**WORK INSTRUCTIONS**
Lines that include the string "class" are the ones to copy from the entries below.

**DATA EXTRACTS**
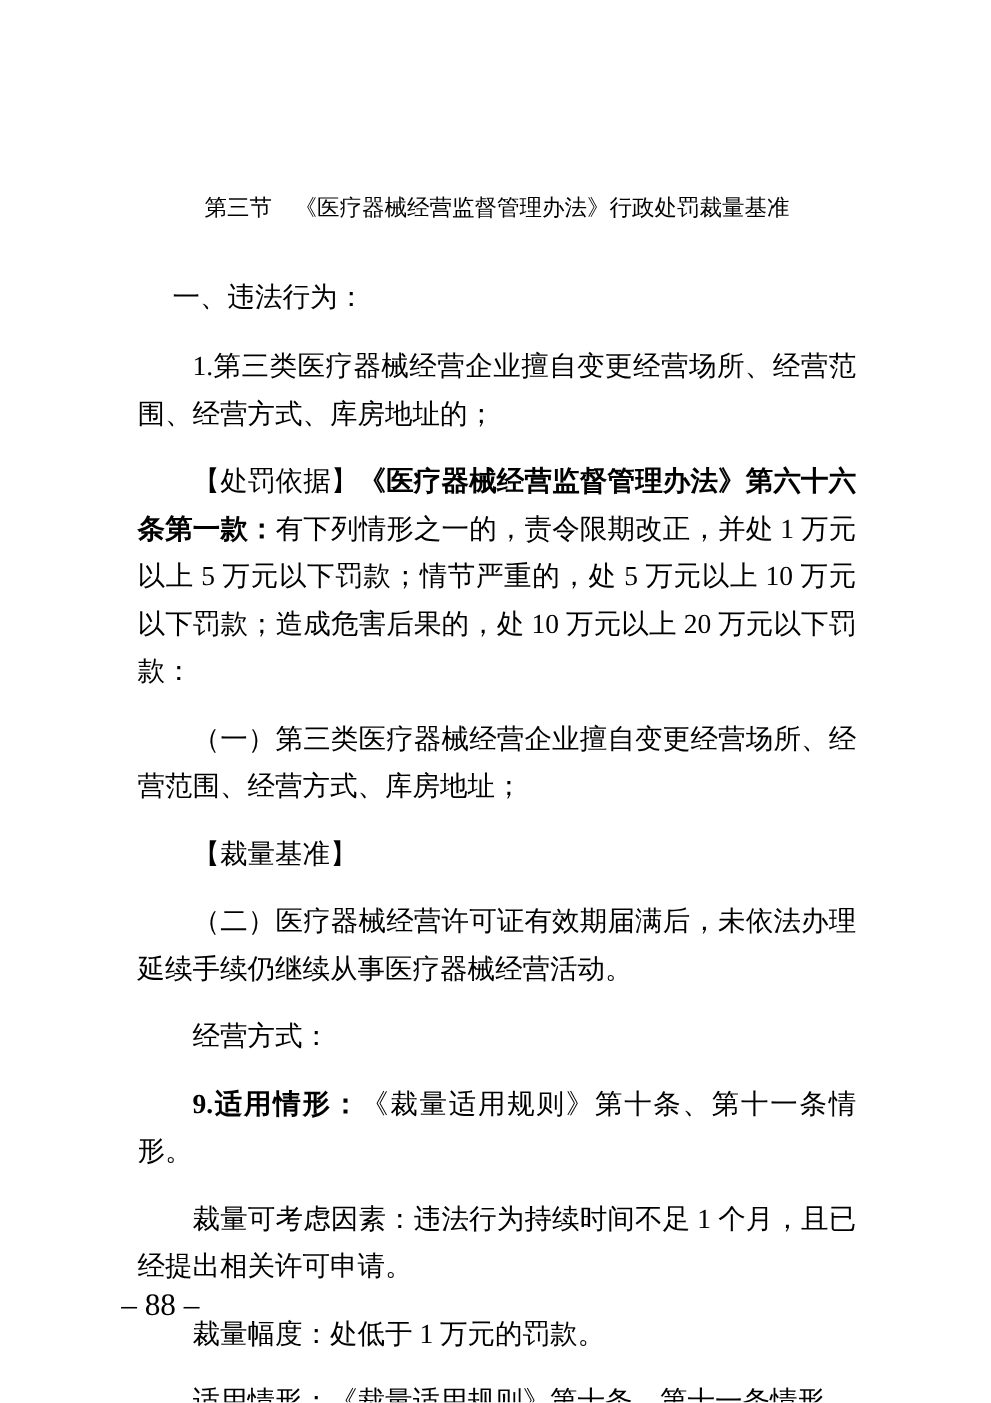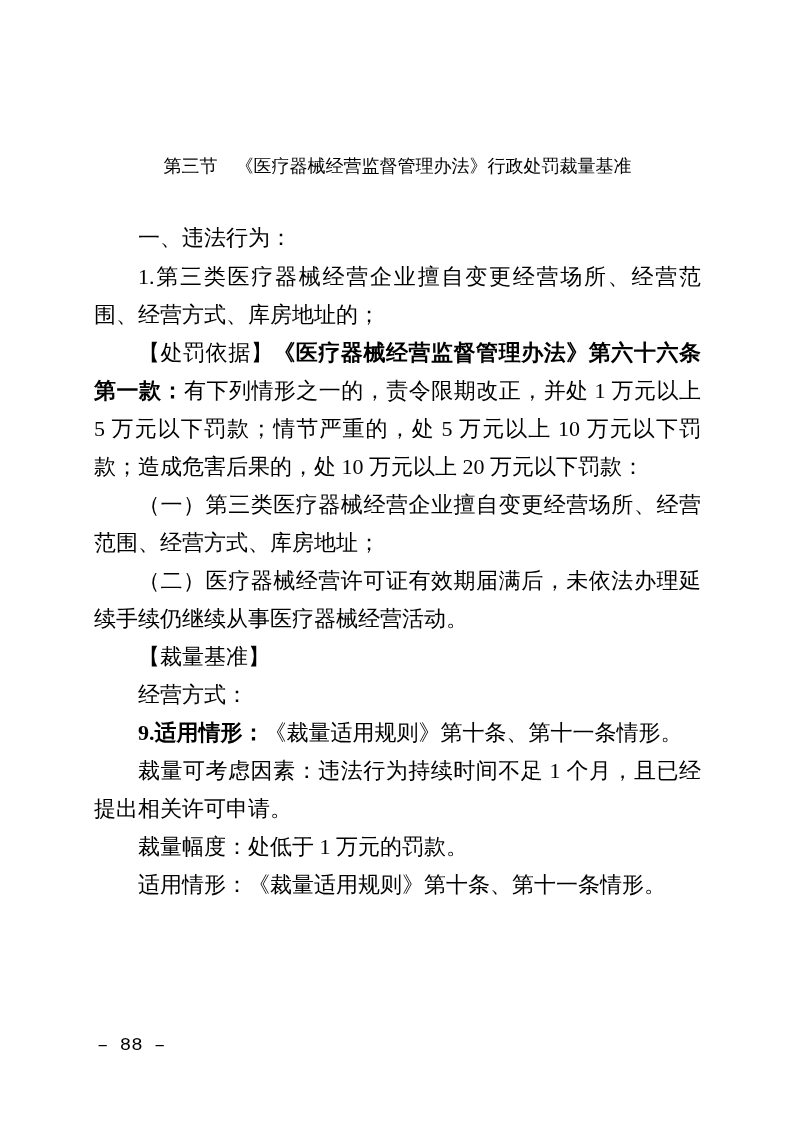--- a/index.html
+++ b/index.html
@@ -39,7 +39,7 @@
     text-indent: 2em;
   }
   p.para {
-    margin: 0;
+    margin: 16px;
     font-size: 22px;
     line-height: 38px;
     text-indent: 2em;

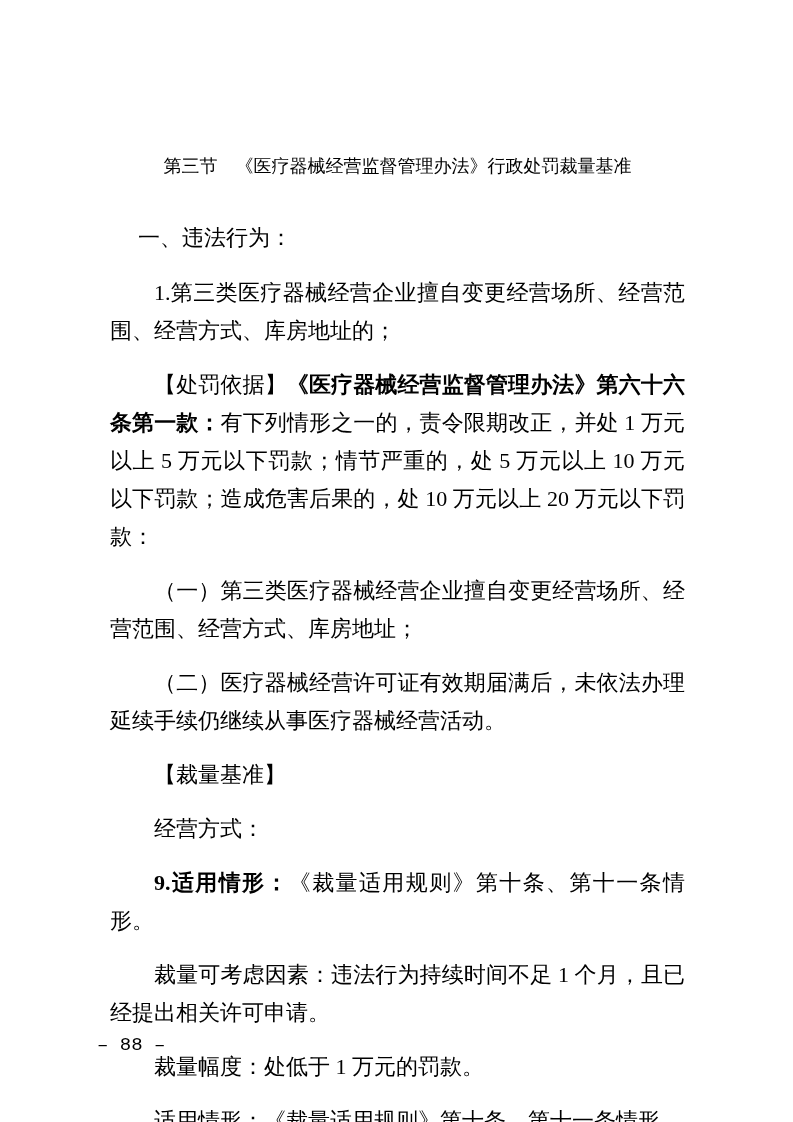--- a/index.html
+++ b/index.html
@@ -75,9 +75,9 @@
 
     <p class="para"><span>（一）第三类医疗器械经营企业擅自变更经营场所、经营范围、经营方式、库房地址；</span></p>
 
+    <p class="para"><span>【裁量基准】</span></p>
+
     <p class="para"><span>（二）医疗器械经营许可证有效期届满后，未依法办理延续手续仍继续从事医疗器械经营活动。</span></p>
-
-    <p class="para"><span>【裁量基准】</span></p>
 
     <p class="para"><span>经营方式：</span></p>
 

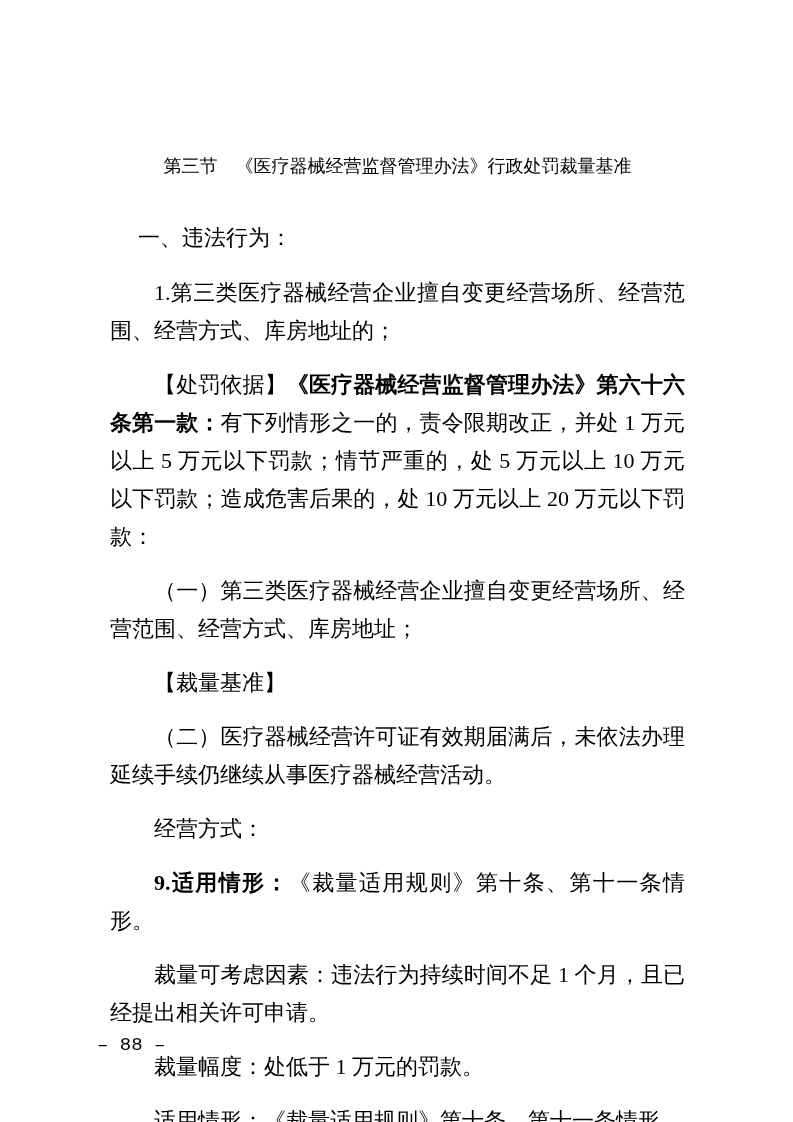--- a/index.html
+++ b/index.html
@@ -53,9 +53,8 @@
     position: absolute;
     left: 97px;
     top: 1032px;
-    font-size: 19px;
+    font-size: 25px;
     line-height: 26px;
-    font-family: Liberation Mono, monospace;
   }
 </style>
 </head>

**RESPONSE AREA**
     <p class="para"><span>（一）第三类医疗器械经营企业擅自变更经营场所、经营范围、经营方式、库房地址；</span></p>
+    <p class="para"><span>【裁量基准】</span></p>
     <p class="para"><span>（二）医疗器械经营许可证有效期届满后，未依法办理延续手续仍继续从事医疗器械经营活动。</span></p>
-    <p class="para"><span>【裁量基准】</span></p>
     <p class="para"><span>经营方式：</span></p>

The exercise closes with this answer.